Increase of soil phosphorus bioavailability with ectomycorrhizal tree dominance in subtropical secondary forests

• Tree mycorrhizal dominance drives soil P bioavailable in subtropical forests. • Available inorganic P but not organic P increased with ECM tree dominance. • AM and ECM forest soil had similar activity of acid phosphatase. • ECM tree dominance increases leaf litter C/N ratio but decreased soil pH. Many forest tree species form symbiotic associations with either arbuscular mycorrhizal (AM) or ectomycorrhizal (ECM) fungi to increase access to nutrients.
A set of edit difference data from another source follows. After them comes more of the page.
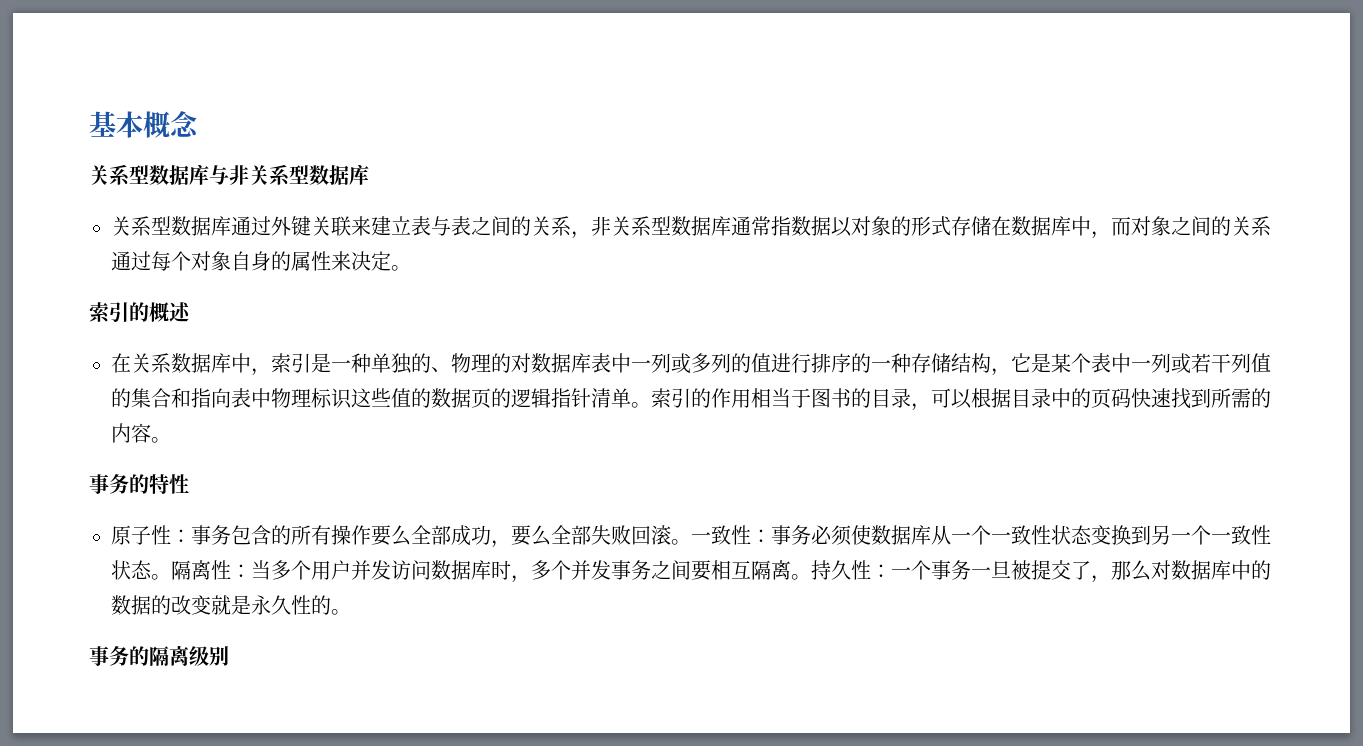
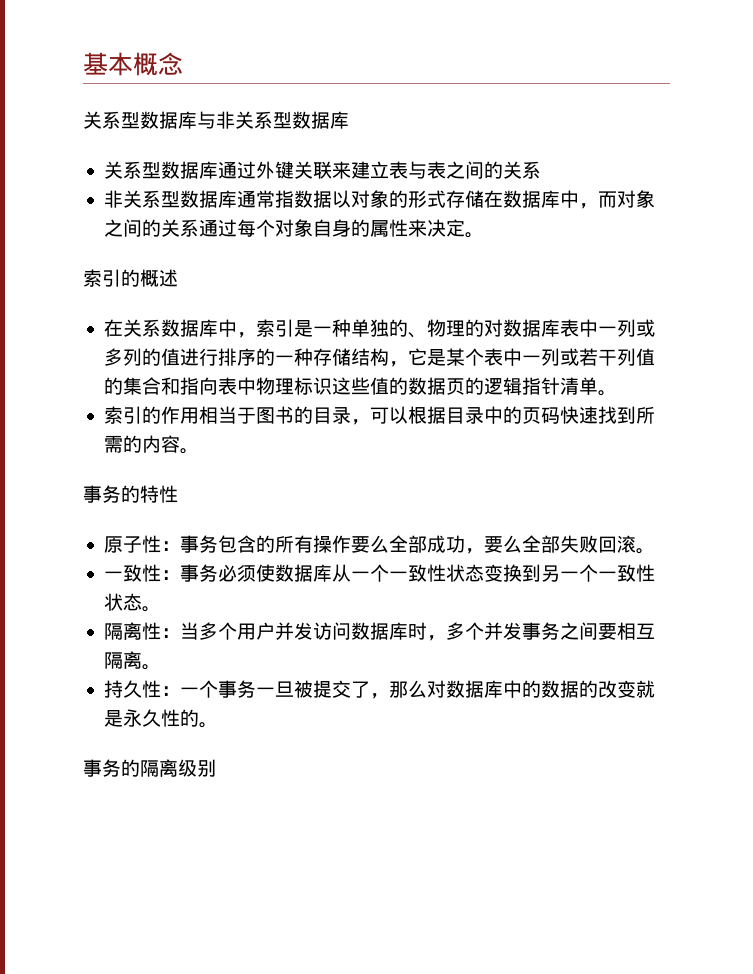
- 关系型数据库通过外键关联来建立表与表之间的关系，非关系型数据库通常指数据以对象的形式存储在数据库中，而对象之间的关系通过每个对象自身的属性来决定。
+ 关系型数据库通过外键关联来建立表与表之间的关系
+ 非关系型数据库通常指数据以对象的形式存储在数据库中，而对象之间的关系通过每个对象自身的属性来决定。
- 在关系数据库中，索引是一种单独的、物理的对数据库表中一列或多列的值进行排序的一种存储结构，它是某个表中一列或若干列值的集合和指向表中物理标识这些值的数据页的逻辑指针清单。索引的作用相当于图书的目录，可以根据目录中的页码快速找到所需的内容。
+ 在关系数据库中，索引是一种单独的、物理的对数据库表中一列或多列的值进行排序的一种存储结构，它是某个表中一列或若干列值的集合和指向表中物理标识这些值的数据页的逻辑指针清单。
+ 索引的作用相当于图书的目录，可以根据目录中的页码快速找到所需的内容。
- 事务包含的所有操作要么全部成功，要么全部失败回滚。一致性：
+ 事务包含的所有操作要么全部成功，要么全部失败回滚。
+ 一致性：
- 事务必须使数据库从一个一致性状态变换到另一个一致性状态。隔离性：
+ 事务必须使数据库从一个一致性状态变换到另一个一致性状态。
+ 隔离性：
- 当多个用户并发访问数据库时，多个并发事务之间要相互隔离。持久性：
+ 当多个用户并发访问数据库时，多个并发事务之间要相互隔离。
+ 持久性：

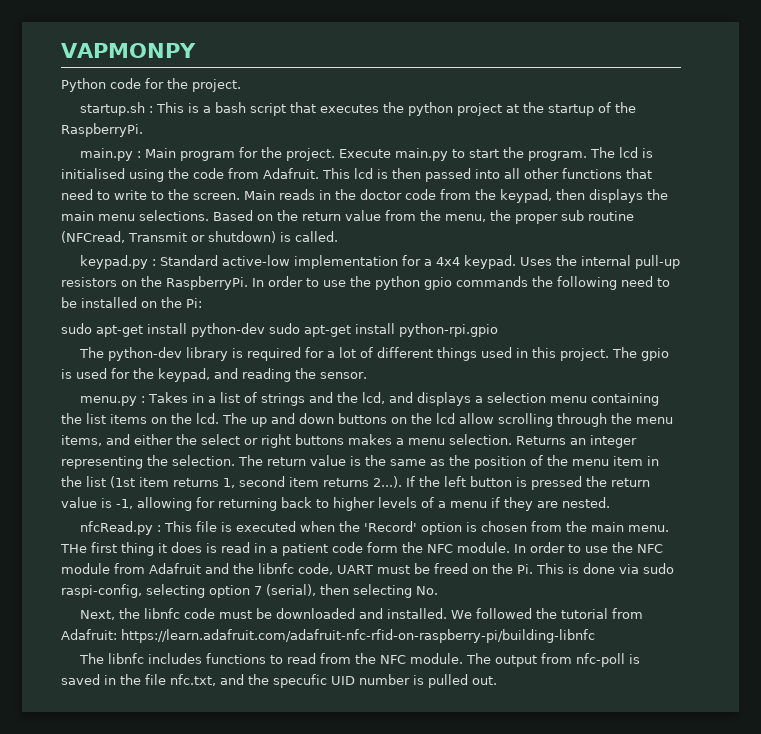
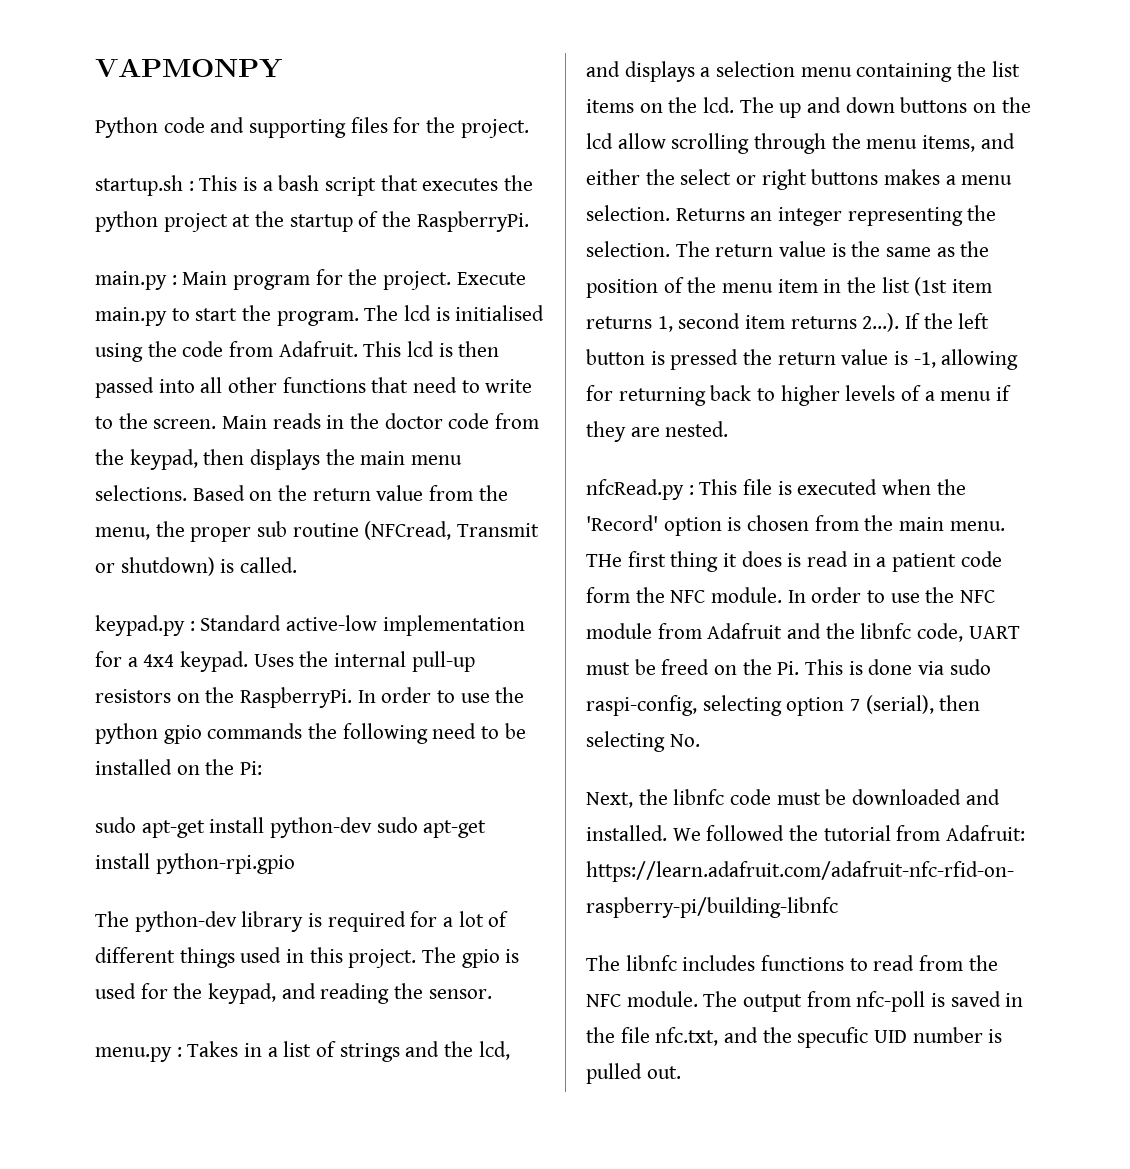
- Python code for the project.
+ Python code and supporting files for the project.

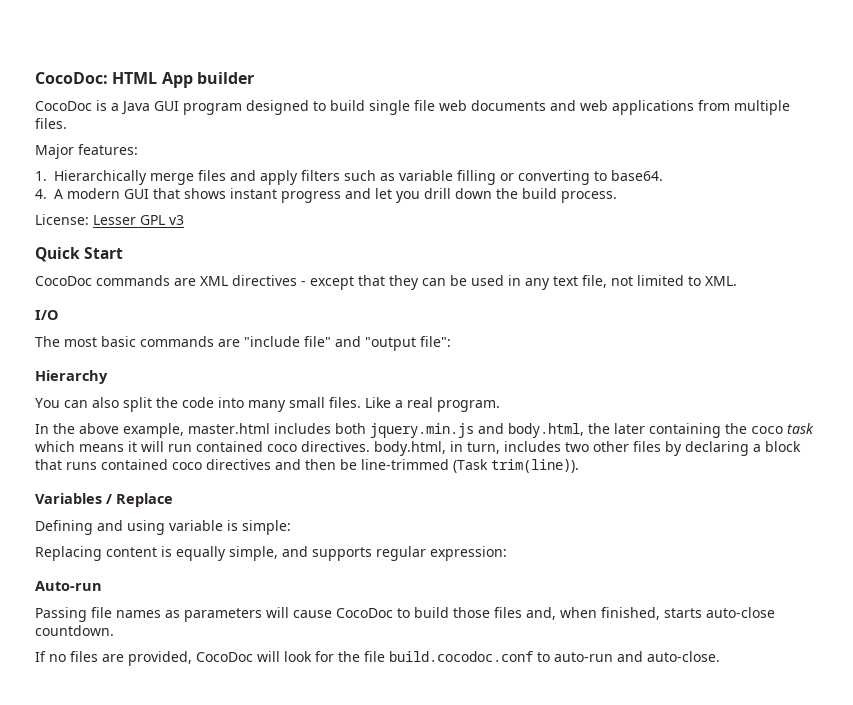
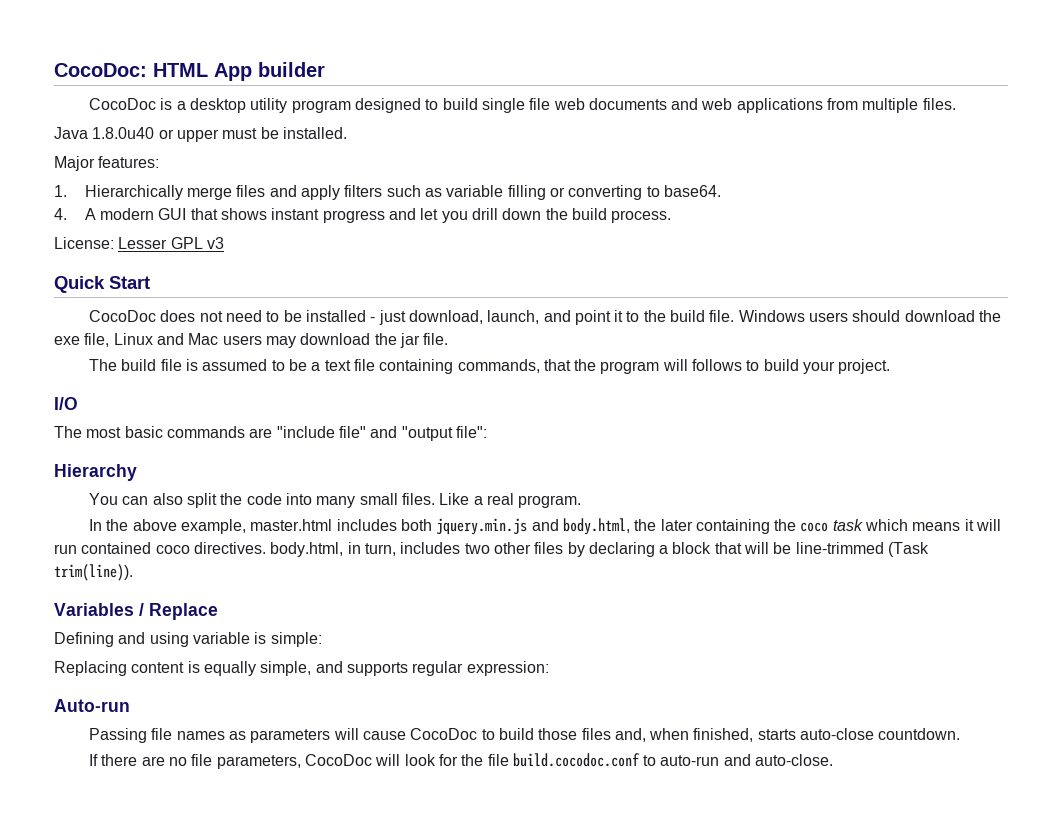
- CocoDoc is a Java GUI program designed to build single file web documents and web applications from multiple files.
+ CocoDoc is a desktop utility program designed to build single file web documents and web applications from multiple files.
+ Java 1.8.0u40 or upper must be installed.
- CocoDoc commands are XML directives - except that they can be used in any text file, not limited to XML.
+ CocoDoc does not need to be installed - just download, launch, and point it to the build file. Windows users should download the exe file, Linux and Mac users may download the jar file.
+ The build file is assumed to be a text file containing commands, that the program will follows to build your project.
- In the above example, master.html includes both jquery.min.js and body.html, the later containing the coco task which means it will run contained coco directives. body.html, in turn, includes two other files by declaring a block that runs contained coco directives and then be line-trimmed (Task trim(line)).
+ In the above example, master.html includes both jquery.min.js and body.html, the later containing the coco task which means it will run contained coco directives. body.html, in turn, includes two other files by declaring a block that will be line-trimmed (Task trim(line)).
- If no files are provided, CocoDoc will look for the file build.cocodoc.conf to auto-run and auto-close.
+ If there are no file parameters, CocoDoc will look for the file build.cocodoc.conf to auto-run and auto-close.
ECM and AM differ in strategies for acquiring nitrogen (N) and phosphorus (P), however, little is known about the degree to which mycorrhiza mediate the effects of tree species on soil P bioavailability outside of the temperate zone. Here, we established a natural gradient with increasing ECM tree dominance in subtropical secondary forests, and investigated the linkages between the ECM tree dominance and soil bioavailable P content. We quantified the contents of four soil bioavailable P pools (CaCl 2 -P, citric-P, enzyme-P and HCl-P) using the recently developed biologically-based P extraction method, as well as acid phosphatase activity, litter biomass and quality, microbial biomass carbon (C), and soil abiotic variables. We found that CaCl 2 -P, citric-P and HCl-P increased with ECM tree dominance, while enzyme-P did not. Specially, ECM-dominated soils displayed markedly higher (1.2–2.9 times) citric-P and HCl-P than AM soils, indicating that ECM forests can effectively obtain inorganic P by releasing organic acids and through proton excretion. The acid phosphatase involved in the acquisition of organic P had similar activity between AM and ECM forests. Structural equation models indicated that increasing ECM tree dominance increases litter C/N ratio and soil organic matter, but decreases pH and microbial biomass C/P ratio, all of which are critical in mediating P bioavailability. Collectively, our findings confirm that tree mycorrhizal associations affect soil P bioavailability, which have implications for understanding species coexistence and guiding forest managements in subtropics.